• _Exercise requirements_
Copy each record exactly and skip its pictures.
----------
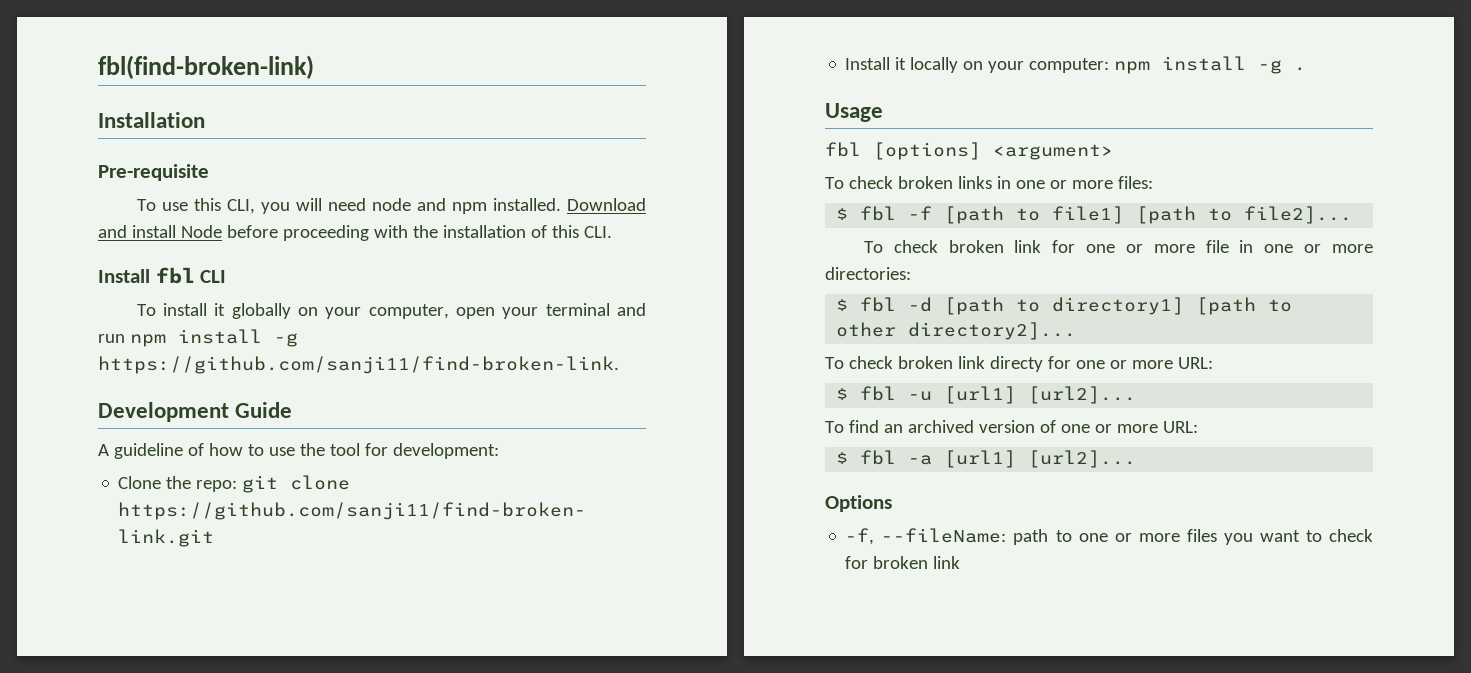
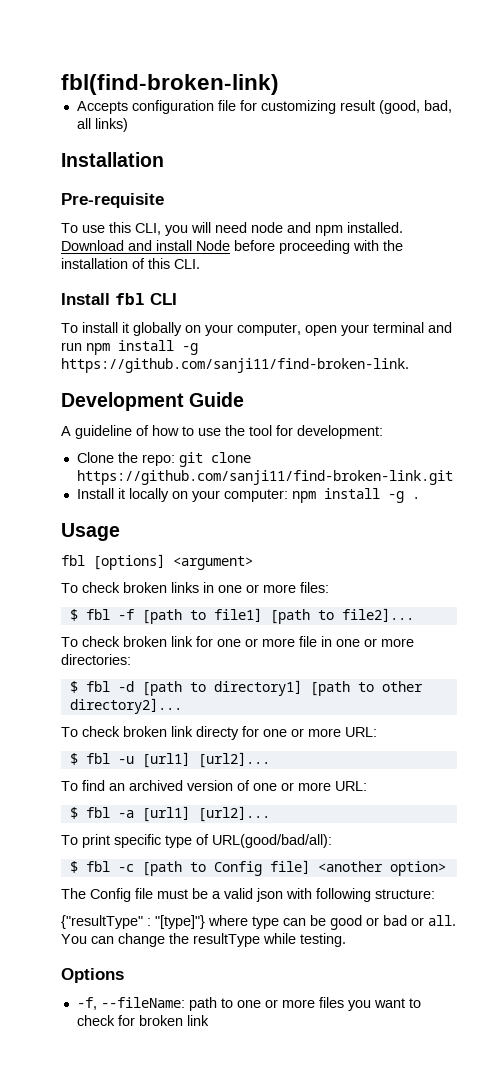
+ Accepts configuration file for customizing result (good, bad, all links)
+ To print specific type of URL(good/bad/all):
+ $ fbl -c [path to Config file] <another option>
+ The Config file must be a valid json with following structure:
+ {"resultType" : "[type]"} where type can be good or bad or all. You can change the resultType while testing.

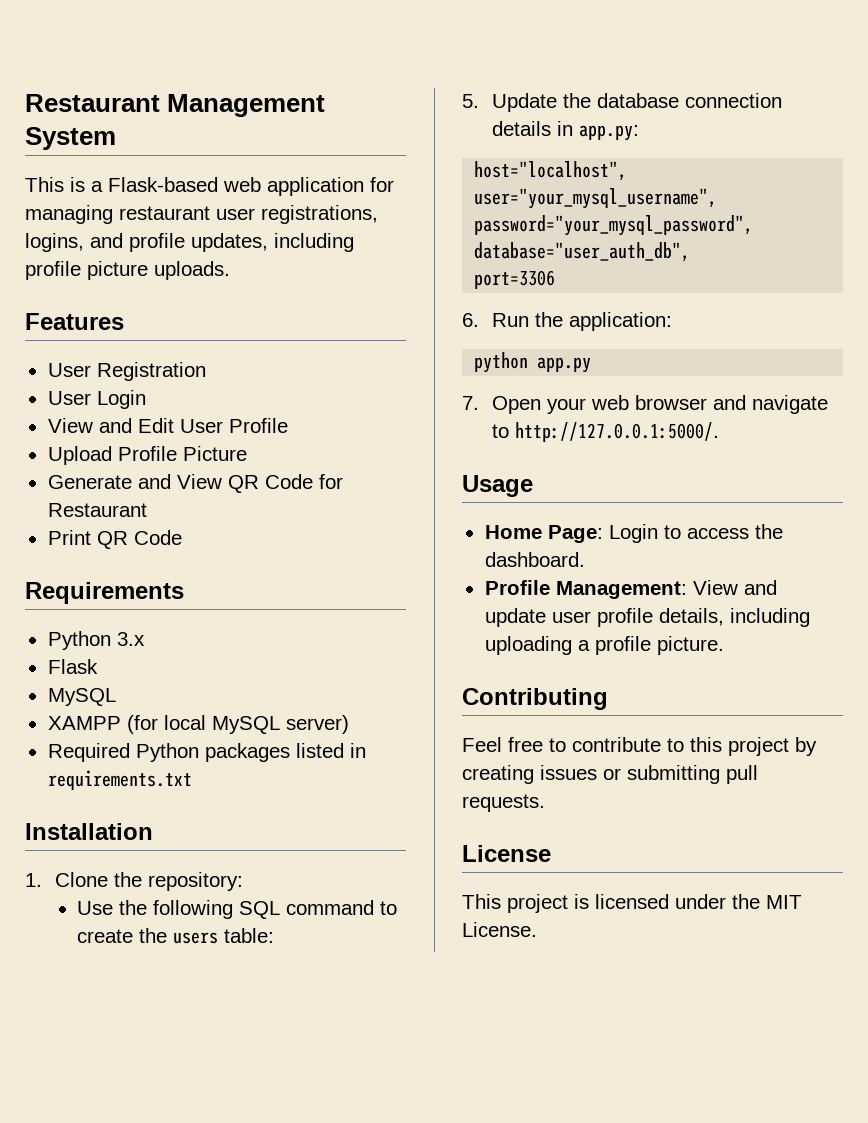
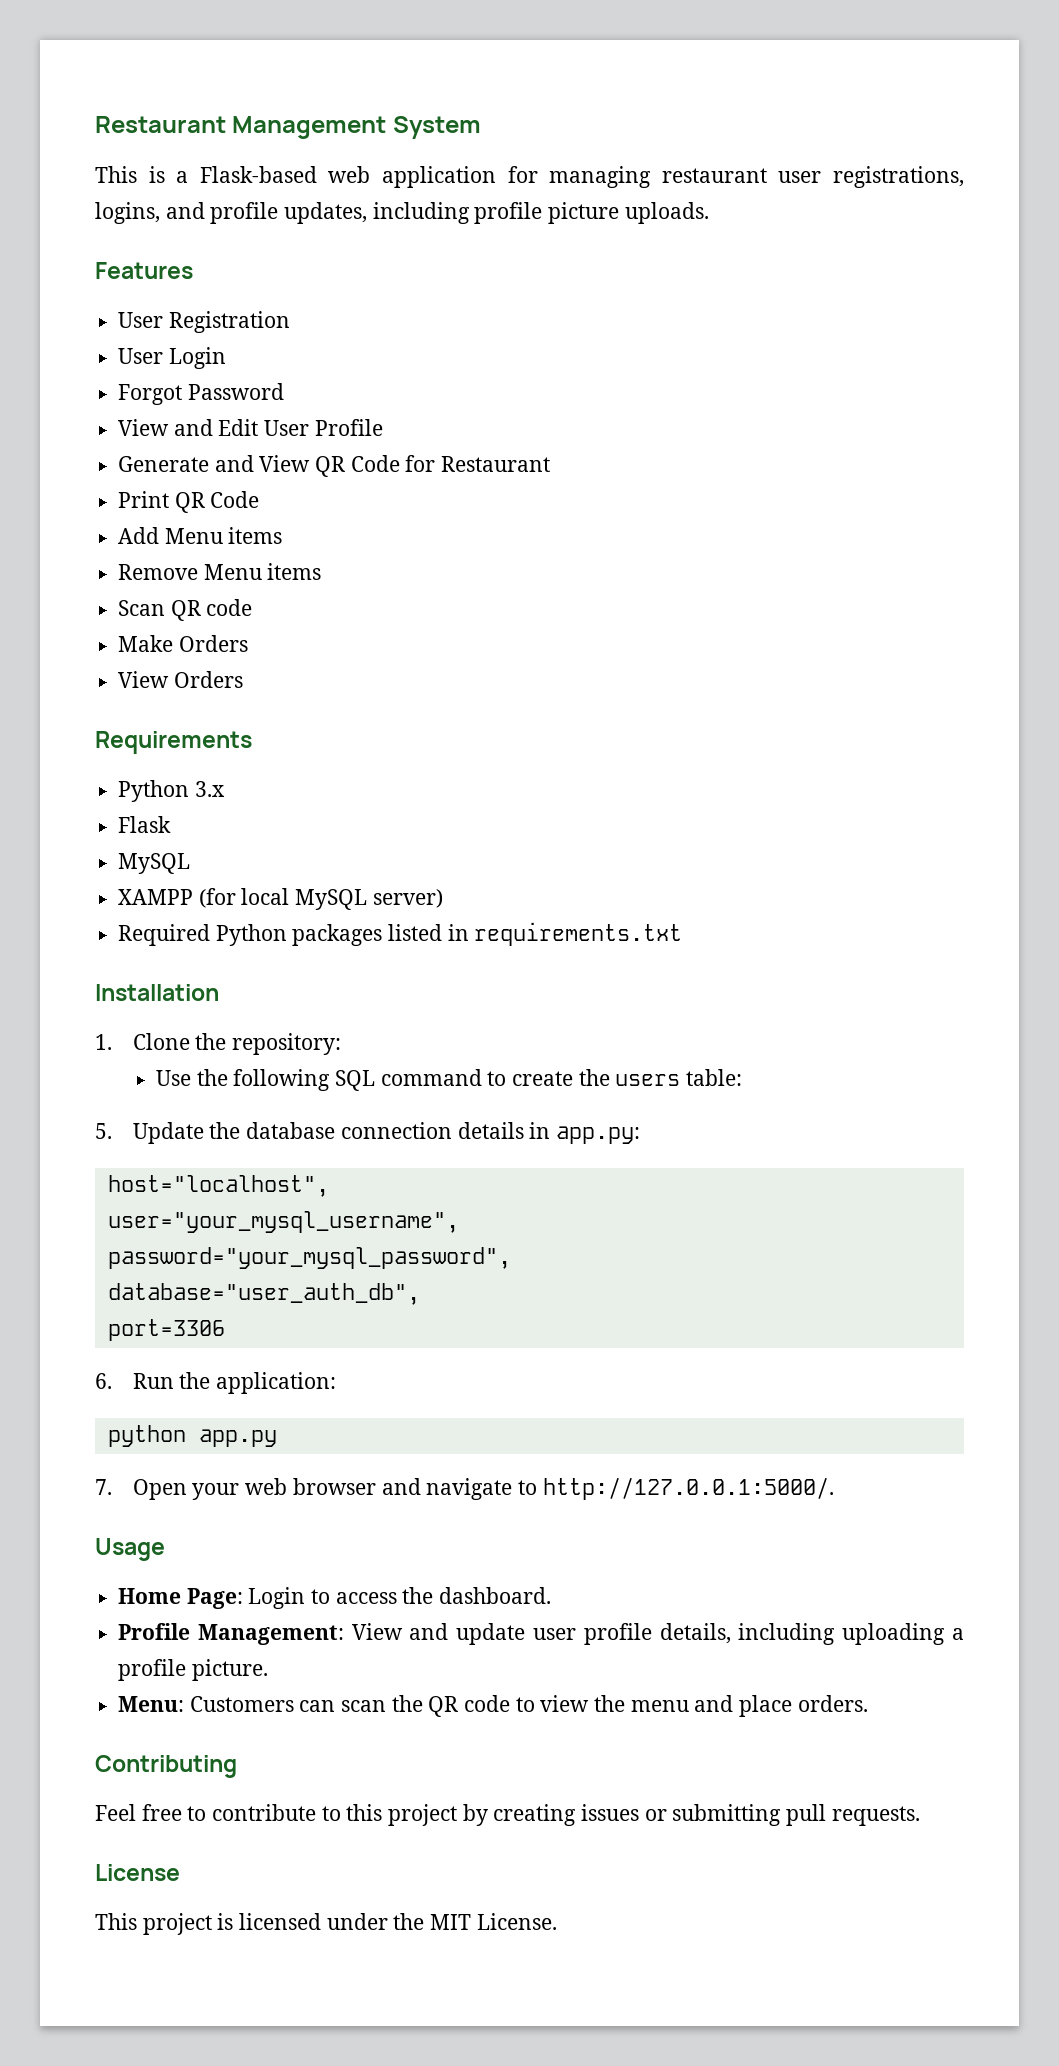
+ Forgot Password
- Upload Profile Picture
+ Add Menu items
+ Remove Menu items
+ Scan QR code
+ Make Orders
+ View Orders
+ Menu: Customers can scan the QR code to view the menu and place orders.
----------
• _Solved exercise_
+ Accepts configuration file for customizing result (good, bad, all links)
+ To print specific type of URL(good/bad/all):
+ $ fbl -c [path to Config file] <another option>
+ The Config file must be a valid json with following structure:
+ {"resultType" : "[type]"} where type can be good or bad or all. You can change the resultType while testing.

+ Forgot Password
- Upload Profile Picture
+ Add Menu items
+ Remove Menu items
+ Scan QR code
+ Make Orders
+ View Orders
+ Menu: Customers can scan the QR code to view the menu and place orders.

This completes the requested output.